## Problem to solve
With the pictures left out, output the records below exactly.

------

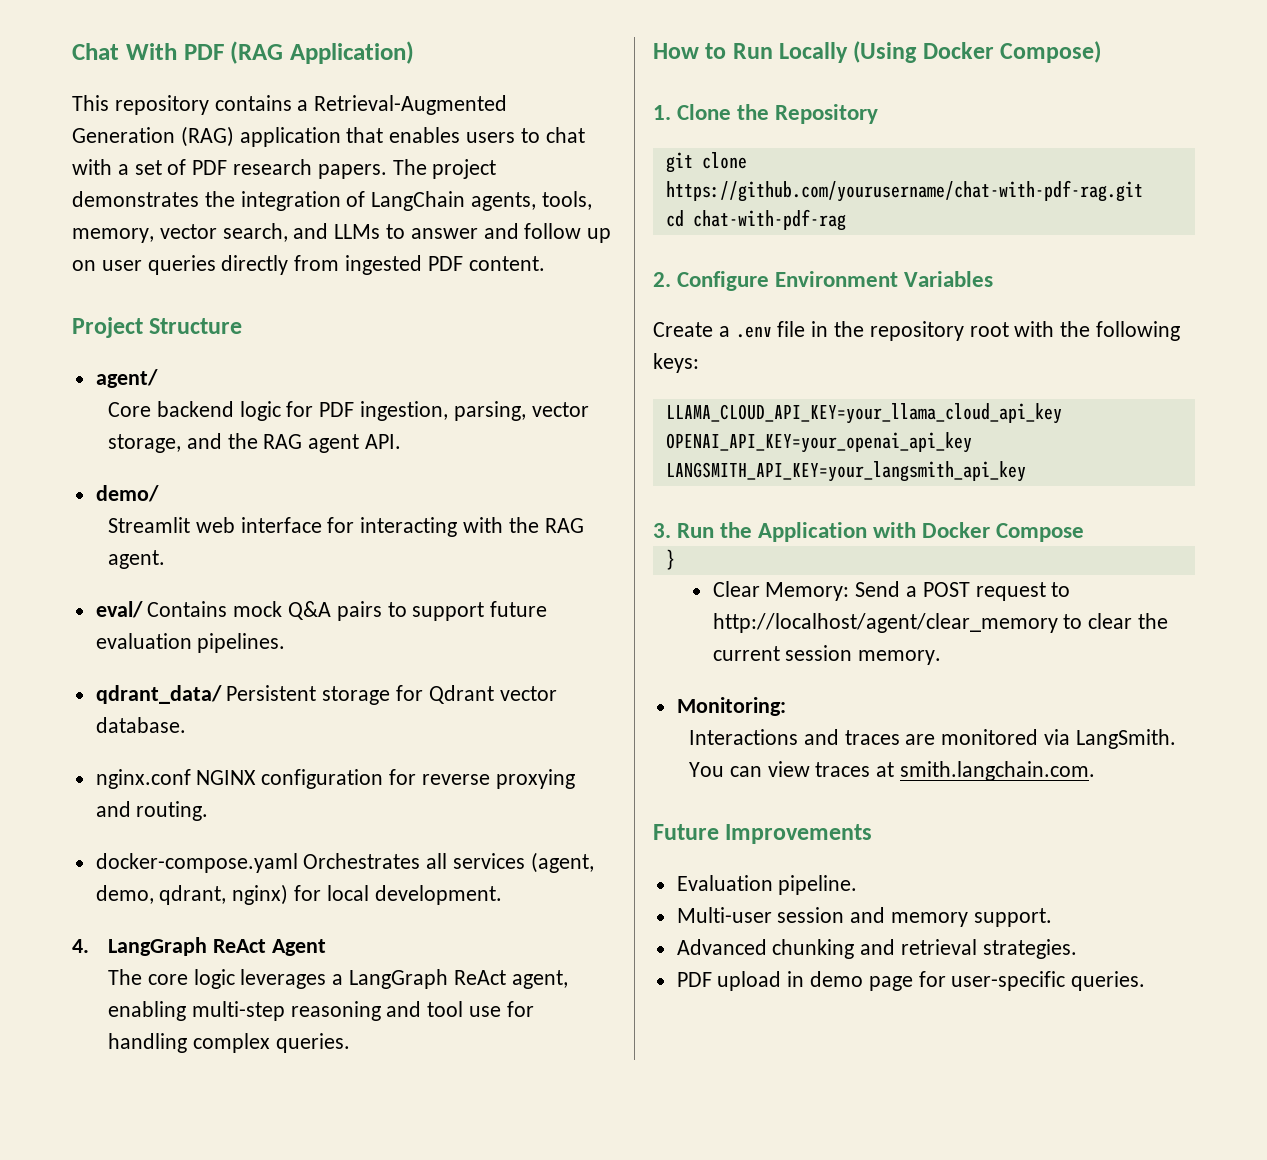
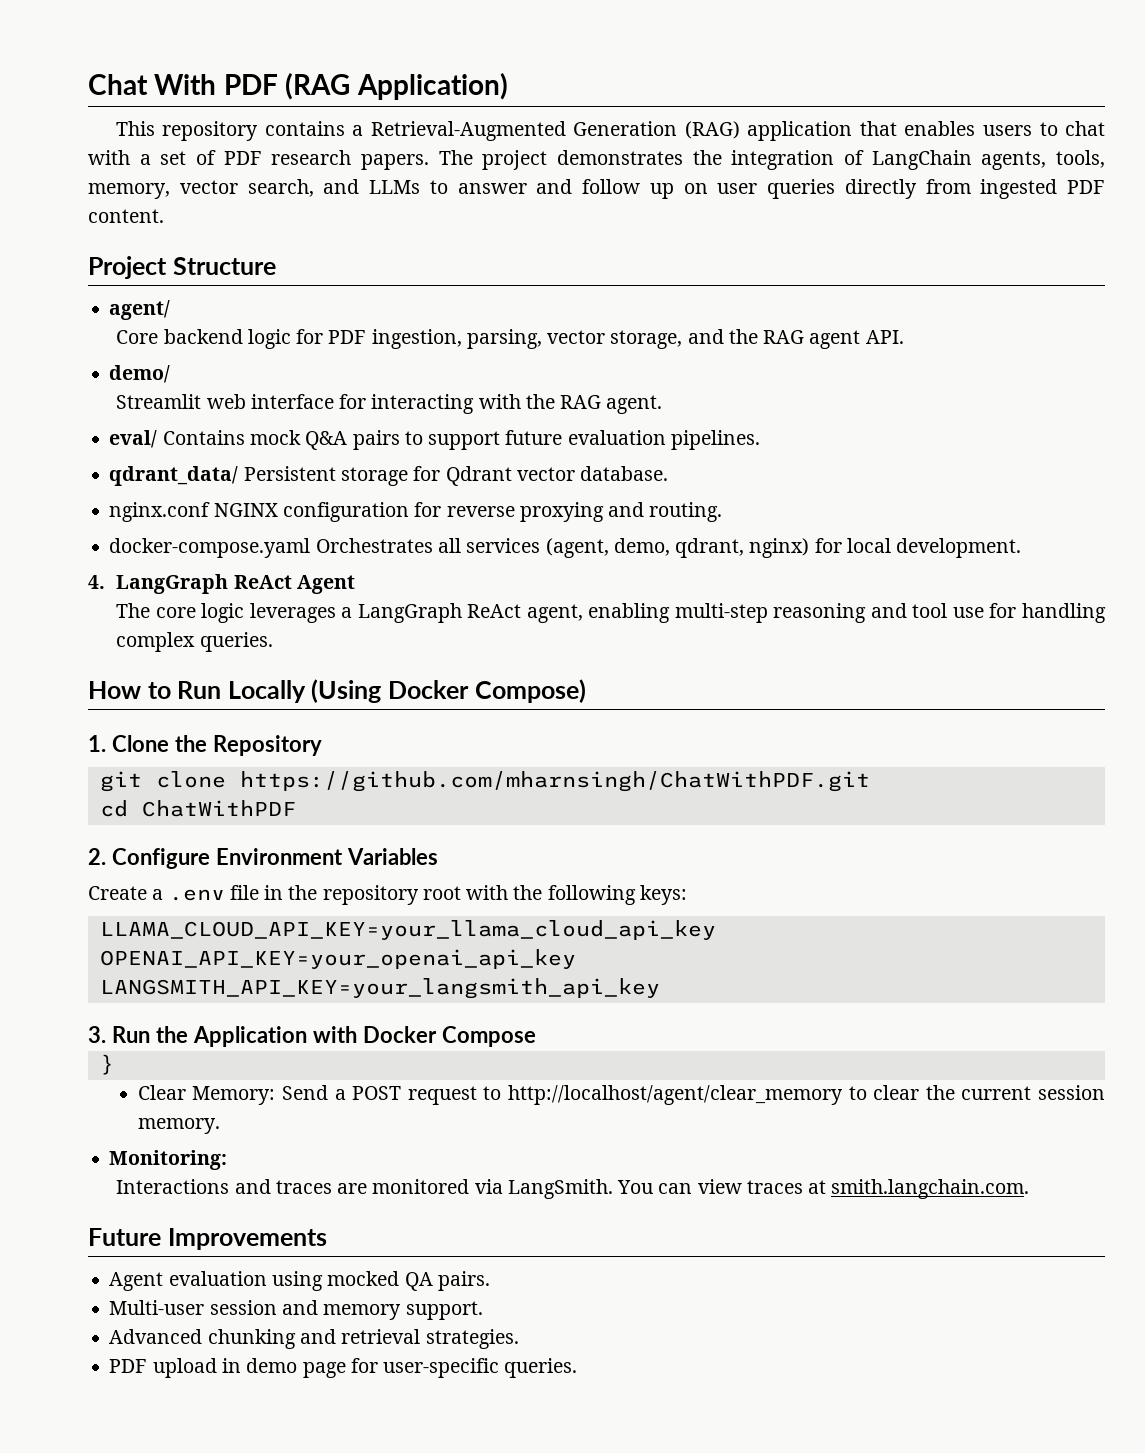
- git clone https://github.com/yourusername/chat-with-pdf-rag.git
+ git clone https://github.com/mharnsingh/ChatWithPDF.git
- cd chat-with-pdf-rag
+ cd ChatWithPDF
- Evaluation pipeline.
+ Agent evaluation using mocked QA pairs.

------

## Response to this task
- git clone https://github.com/yourusername/chat-with-pdf-rag.git
+ git clone https://github.com/mharnsingh/ChatWithPDF.git
- cd chat-with-pdf-rag
+ cd ChatWithPDF
- Evaluation pipeline.
+ Agent evaluation using mocked QA pairs.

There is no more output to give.